The average age of children in the study was under 11 years. According to data from the Centers for Disease Control, the average 11-year-old boy carries about half the weight of an average 20-year-old man; with girls and women, the ratio is about 60 percent. This sample had about equal numbers of boys and girls. If we assume that Zoloft distributes throughout the body, the children were taking a Zoloft dose equivalent to over 250 mg daily for an adult. So what the study seems to show is that, in children, if you use medication to pound the hell out of anxiety, it remits.

But it is not at all clear that it would be prudent to keep children on this sort of regimen. We have enough concerns about the hidden effects of chronic medication use on the developing brain. Surely it is worrisome to administer Zoloft to children at levels beyond what we are familiar with in adults.

To test the drug, the scientists designing the trial obviously thought it necessary to raise doses quickly. It just is too expensive to conduct a study where you behave as clinicians do in practice, giving a small dose and waiting for an effect, and then trying a small increase, and so on. The researchers write, "The schedule that we used, which emphasized upward dose adjustment in the absence of response and adverse events, suggests that the average end-point dose of sertraline [ie, Zoloft] in this study is the highest dose consistent with good outcome and tolerability."

Probably, if child psychiatrists can afford to be patient, it will turn out that lower antidepressant doses work fine for anxiety in children. But we don't know as much from this study. It may be that only very high doses work—and whether children can safely be left on those doses is also entirely unknown.

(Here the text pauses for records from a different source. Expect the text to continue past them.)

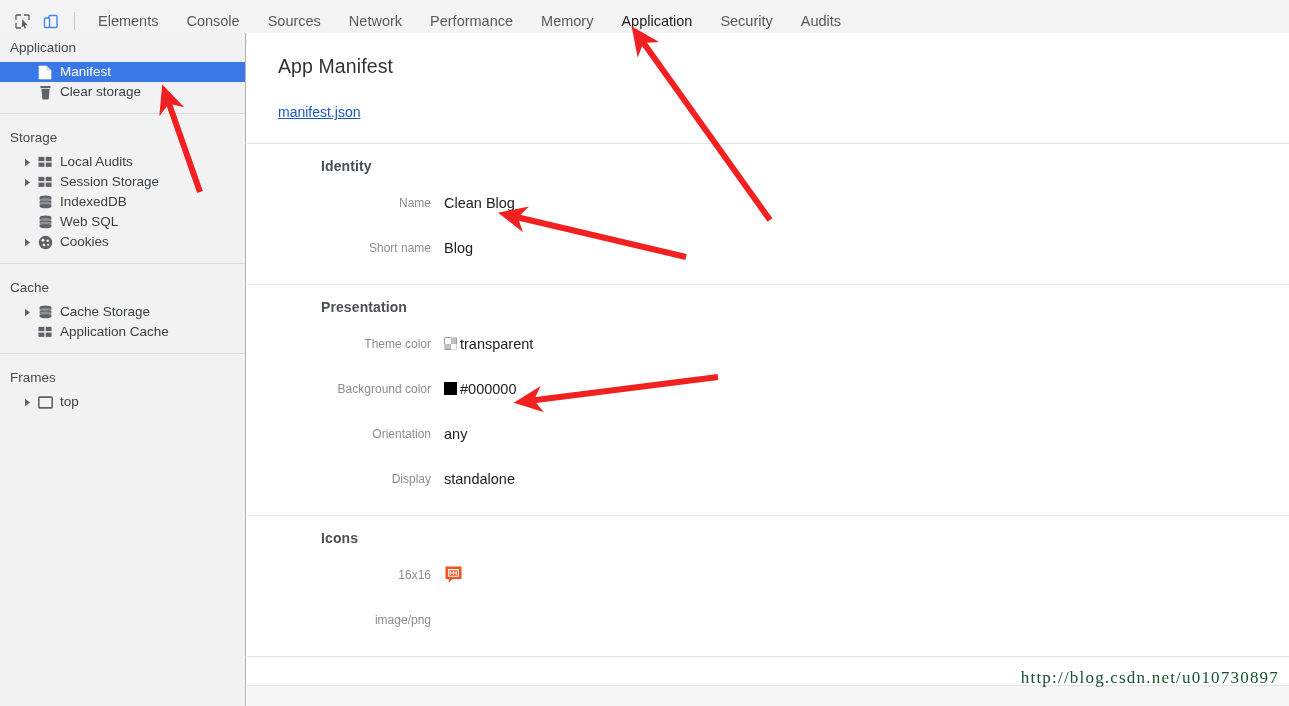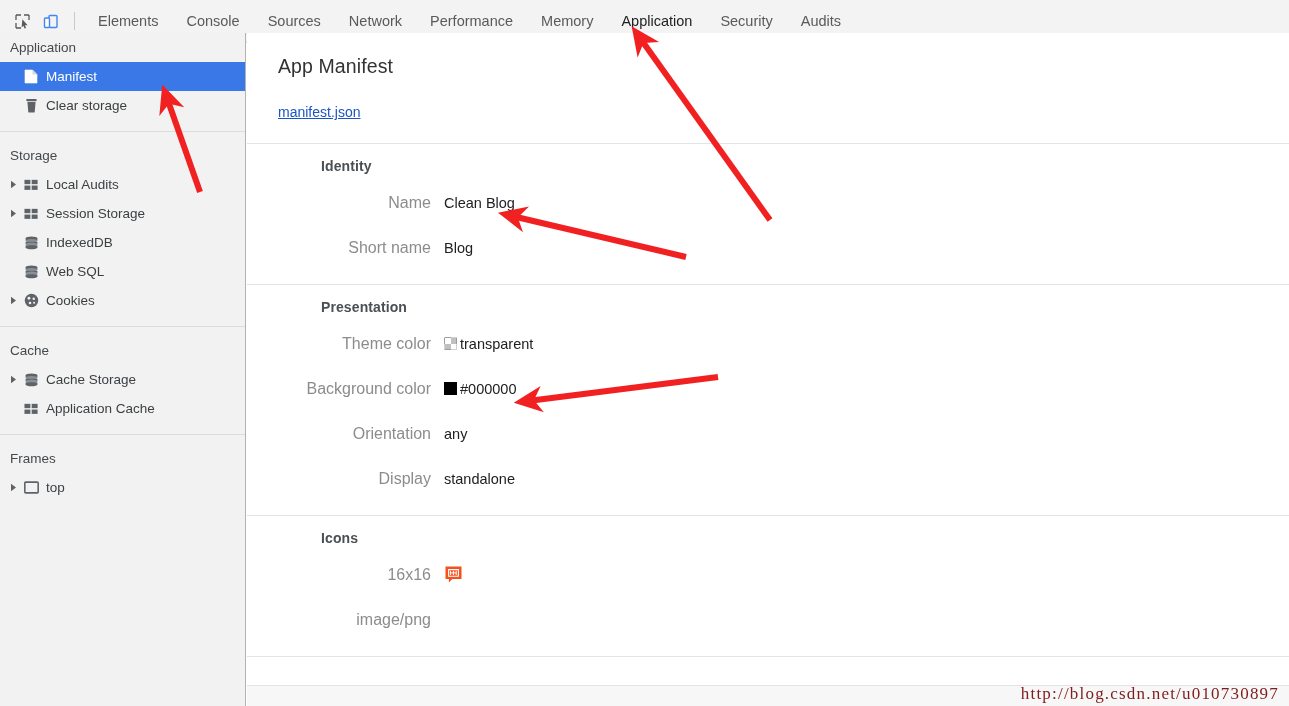"Manifest" .side-item { height: 29px -> 20px; padding-left: 6px -> 20px }
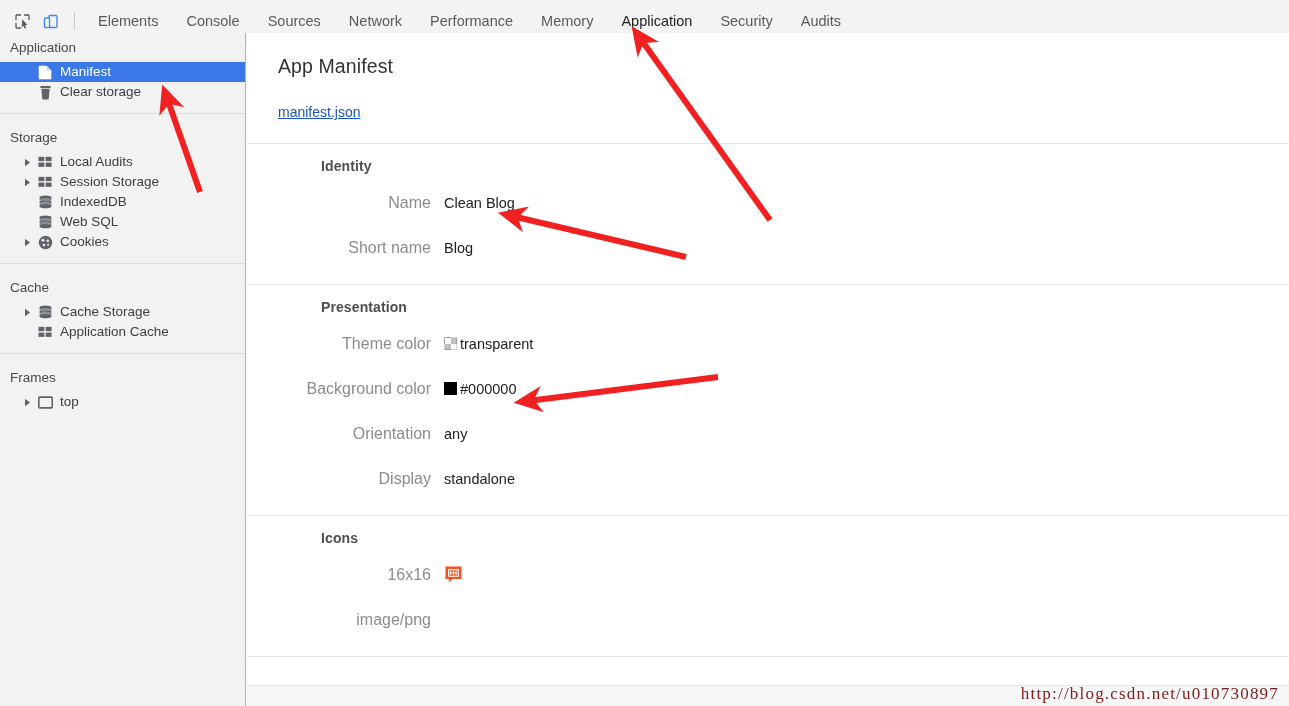"Name" .row-label { font-size: 16px -> 12px }
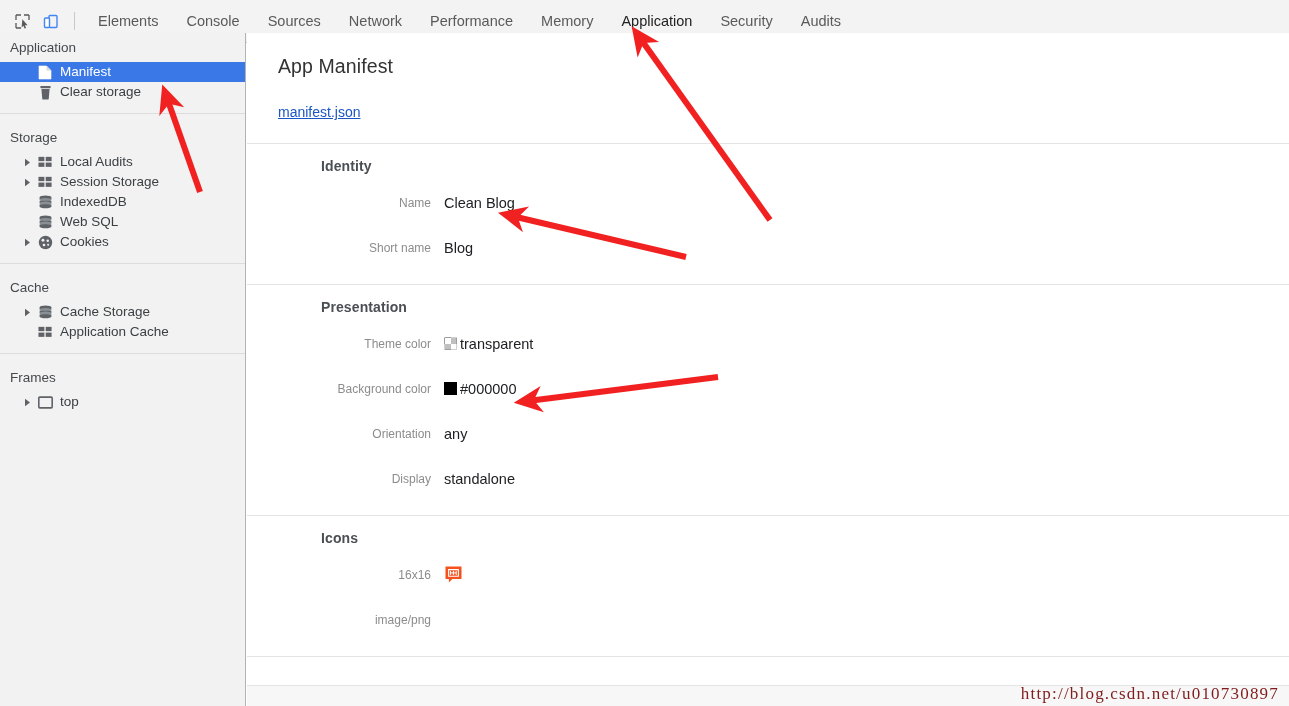"http://blog.csdn.net/u010730897" .watermark { bottom: 2px -> 18px; color: #7f1d1d -> #14532d }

So a fuller account of this research's findings would say that Zoloft, particularly in conjunction with psychotherapy, is remarkably effective for anxiety disorders in children and adolescents—but at drug doses that may not be prudent. Further research will be needed to test the safety of the regimen under study. (Apparently, a six-month follow-up is in progress—which is a start.) And only new, more expensive trials can tell us whether the medication works at more modest doses, equivalent to what the field has been prescribing for adults.

In a future posting, I will explore the limitations of the psychotherapy arm of this same study.